Not only did Church cite the agency's lack of a "safety net of redundancy," but he also pointed to its "fix-on-fail" policy of waiting for something to break before addressing a problem.
Indeed, in December, the agency exempted its computer maintenance personnel from having to perform some periodic certification checks as required by government handbooks for technical equipment. The FAA said that would eliminate unnecessary certifications that historically had little or no effect on total system performance and safety. And a 2006 report from the Government Accountability Office had found support for the idea in some instances.
But computing experts say they often advise private companies to reject that approach.
"It's common, you see it in retail too — it's the whole 'don't fix it if it ain't broke' thing," said Branden Williams, director of a unit of VeriSign Inc. that assesses the security of retailers' payment systems. "It's unfortunate because it's very reactive, and it typically winds up costing you more. If you do fix-on-fail, it usually costs you more."
Of course, there's a difference between a private company's outage that delays your DVD order, and one at the agency administering airline traffic. And such events have happened to the FAA multiple times.
Communications between an air traffic control center in Memphis, Tenn., which directs planes passing through a 250-mile radius from the city, and an unknown number of airplanes were disrupted this month when a car struck a utility pole, severing a fiber-optic cable. Last September, the same center lost all its communications and some air traffic controllers had to use their personal cell phones to route planes out of the seven-state area. The FAA blamed that outage on the failure of a major AT&T Inc. phone line.
In May, the FAA system that issues preflight notices to pilots about runway, equipment and security issues went down for about a day when a server crashed and the backup operated too slowly to be effective.
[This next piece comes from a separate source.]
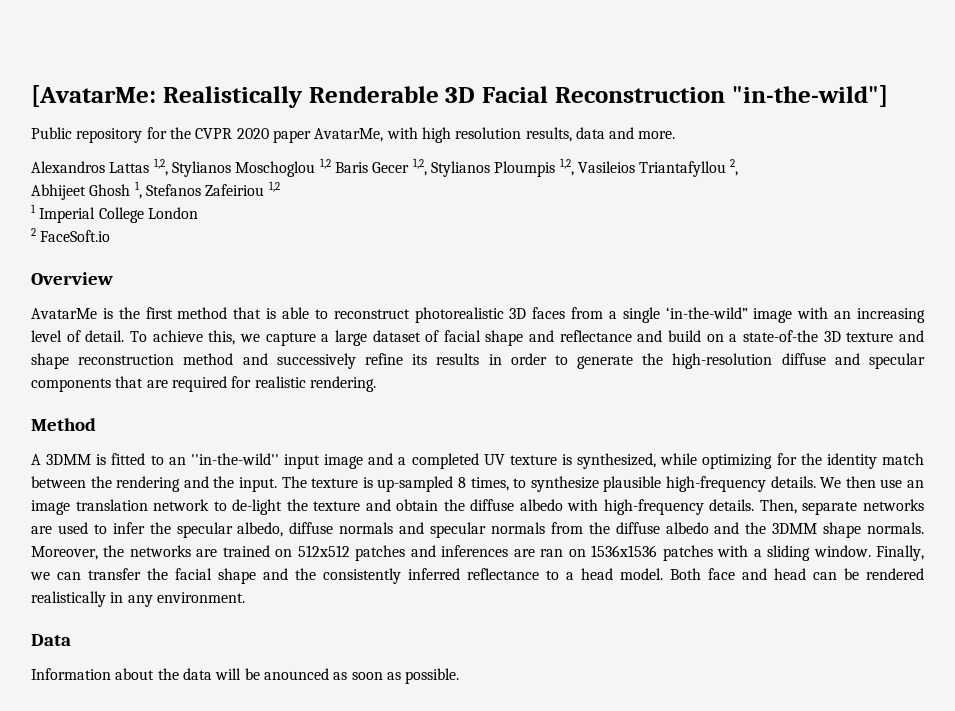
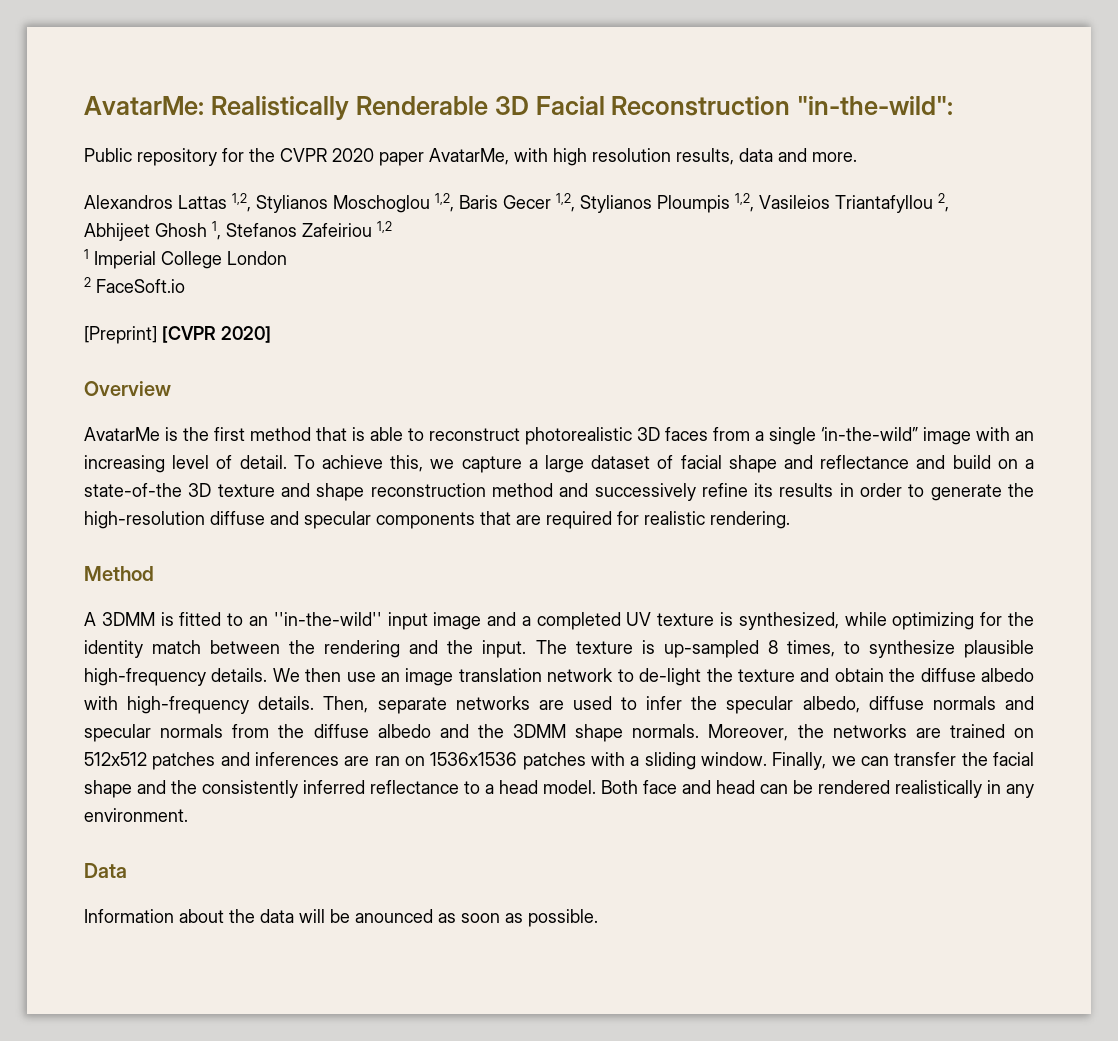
[31,85,156,107] [AvatarMe: -> [84,96,204,115] AvatarMe:
[731,85,888,107] "in-the-wild"] -> [797,96,954,115] "in-the-wild":
[319,158,331,169] 1,2 -> [435,193,454,212] 1,2,
(111, 236) none -> [84,326,271,344] // [Preprint] [CVPR 2020]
The database was not able to issue updates or new notices, but pilots continued to receive relevant information from local air traffic controllers and through alternate systems.
After this week's outage, Paul Proctor, a Gartner Inc. analyst focused on security and regulatory compliance for large corporations, said it appeared that the FAA didn't deploy the flight-plan computers with nearly as much redundancy as big companies generally have in systems critical to their operations.
"You need to do a good analysis about whether this is acceptable risk," Proctor said. "One of the things the government is betting on is the fact that if there's ... a failure, it's not a safety issue."
Sid McGuirk, associate professor and coordinator of the air traffic management program at Embry-Riddle Aeronautical University in Daytona Beach, Fla., believes that given the budget realities facing the FAA, the agency has maintained a good balance. It keeps the system running efficiently without compromising safety, said McGuirk, a former air traffic controller and FAA manager for 35 years.
"From time to time, we are going to have a glitch, but it's a tradeoff," he said. "Would I like to see more modern equipment in the system? Sure. But most folks would not want to see their taxes tripled to pay for new technology every two years."